История разыгрывалась словно бы в пустыне, единственная машина, миновавшая их за все время, прошла по противоположной, за аллеею, стороне. Пережитые напряжение и злоба на стекляшку преобразили Арсения, обычно сравнительно мягкого. Он вырвал пьяного из Лениных рук, шмякнул об асфальт: пусть лежит где лежал! пусть издыхает как собака! Алкаш, еби его мать! и силою потащил Лену к машине, распахнул дверцу, пихнул Вильгельмову на заднее сиденье. Она подчинилась без слова, без обиды, чуть ли, кажется, не с оттенком восхищения. Арсений обошел капот, сел за руль и взял с места так, что колеса взвизгнули. В зеркале заднего вида мелькнул оставленный на дороге человек. Лена смотрела на Арсения, а назад не оборачивалась.

Напряжение мало-помалу спадало, уступая место стыду и раскаянью, которые в этот ненормальный для людей час, час между волком и собакой, как звали его древние, приняли химерический вид: явились Арсению сначала абсурдным допущением, потом -- убежденностью, что пьяный на дороге -- Лика. Несколько минут Арсений отмахивался от навязчивой нелепой идеи и гнал «запорожец» вперед, дальше, к Ликиному же дому, но, когда идея овладела сознанием до невозможности ей сопротивляться, резко развернулся и -- назад, по прежней полосе, против движения, которого, по счастью, в четвертом часу утра не было. Что вы делаете?! простонала Вильгельмова. Арсений только мотнул головою.

Мотор пронзительно свистел: «запорожец» выбивался из последних сил. Впереди показалась черная «волга» и, заметив Арсения, начала свирепо мигать желтыми, скрытыми за решеткою радиатора фарами и сигналить. Арсений, почти не обращая внимания, почти инстинктивно, чуть тронул руль вправо, и машины разъехались, едва не шаркнув друг по другу бортами. Зеленый глаз светофора, под которым Арсений проскочить не успел, сменился красным, и вдогон одноокому зверю понесся с перекрестка заливистый свисток постового, неизвестно как оказавшегося там о ею пору. Остановите же машину! Вильгельмова уже кричала. Что вы делаете! Остановите машину!

Где лежит Лика? -- единственная мысль занимает Арсения. Не Лика ли это? а именно: где лежит Лика? и ничего вокруг он не видит и не слышит.
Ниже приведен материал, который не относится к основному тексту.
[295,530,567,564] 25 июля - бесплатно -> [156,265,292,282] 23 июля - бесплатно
На каком же месте она лежит?! Дорога пуста, как взлетная полоса в туман. Может, дальше? И там ничего, кроме асфальта. Еще дальше? Еще? Нет, уже проскочил. Крутило до развилки. Если крутило вообще. Если не померещилось. Снова разворот и -- вперед, но уже по шерсти и медленнее, внимательнее. Лена примолкла. Дорога так и остается пустою. Никто на ней не лежит. Никто. Померещилось, с облегчением решает Арсений. Все померещилось. Никакого пьяного в реальности не существует. А тем более -- Лики. Бред. Галлюцинация. Игра расстроенных нервов. Как с автоматическим расстрелом в переходе на «Проспект Маркса». Или не померещилось? Спросить, что ли, у Вильгельмовой? вспоминает Арсений о ее присутствии. Лучше не надо. Идиота из себя разыгрывать! Никого не было -- вот и все! Ни-ко-го-не-бы-ло! Ни-ко-го!
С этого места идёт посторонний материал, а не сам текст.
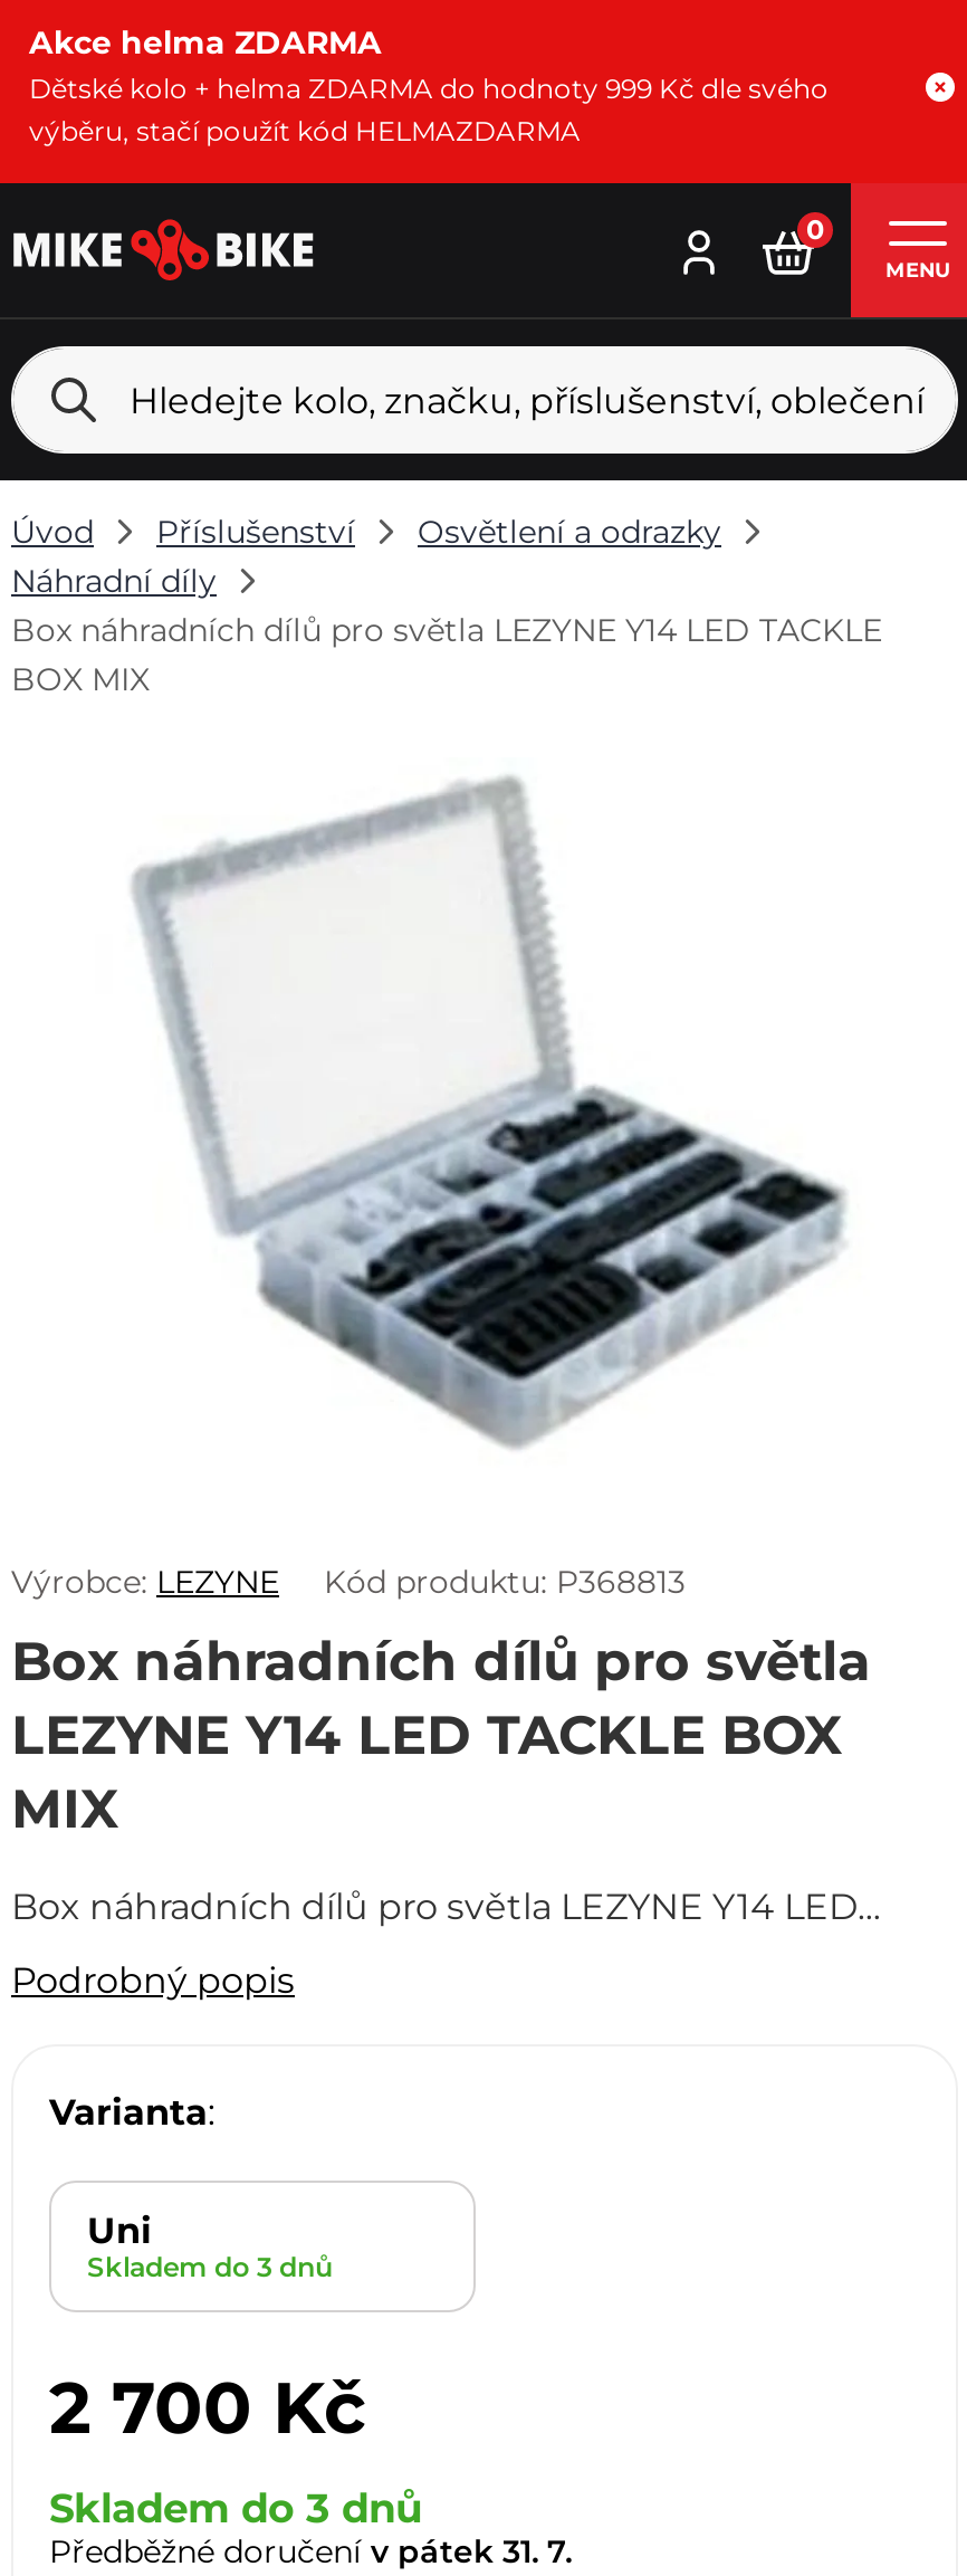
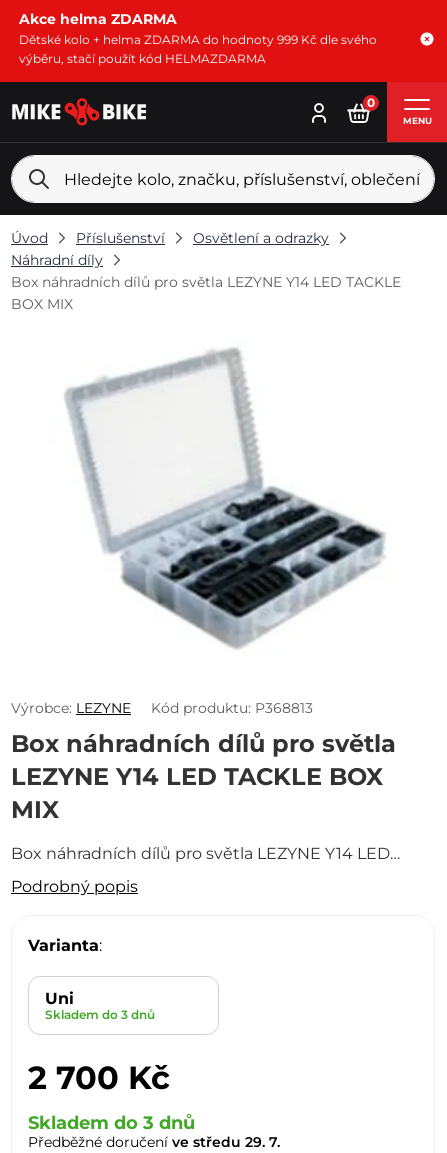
[49,2531,572,2572] Předběžné doručení v pátek 31. 7. -> [28,1133,280,1151] Předběžné doručení ve středu 29. 7.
Ну, как прокатились? с улыбкою обернулся Арсений. Не страшно? Ничего, сказала художница с облегчением, ибо подумала: конечно же никакой не сумасшедший! Просто решил покуражиться перед бабой.

226.

Если бы мы имели дело не с главою романа, а с частью кинофильма, то как раз в данный момент синкопированная, напряженная, приправленная острыми диссонансами музыка сменилась бы сентиментально-лирической скрипичной темою, которая, настроив зрителей (тех, в ком не вызвала бы раздражение вплоть до того, чтобы, хлопнув сиденьем, выйти из зала вон) на трогательный лад, подсказала бы им, что герой снова пускается в воспоминания, на сей раз сравнительно светлые. И действительно, наплывом, как это было модно в тридцатые годы, салон трескучего «запорожца» превратился бы в обитый красным атласом салон древнего «мерседеса», игрового реквизита той самой картины, на которой, дожидаясь собственной постановки, работал Арсений ассистентом, а вместо лица Вильгельмовой на экране возникло бы лицо Лики: трогательное, беззащитное до красоты, трезвое вполне. Вы знаете, Леокадия Степановна, легли бы на музыку бархатные Арсениевы слова, я несколько раз видел вас в роли Жанны, и до сих пор... Оставьте, ради Бога! перебила бы Лика. Жанна давно умерла. Ее сожгли на костре. А я еще живая, не надо меня хоронить!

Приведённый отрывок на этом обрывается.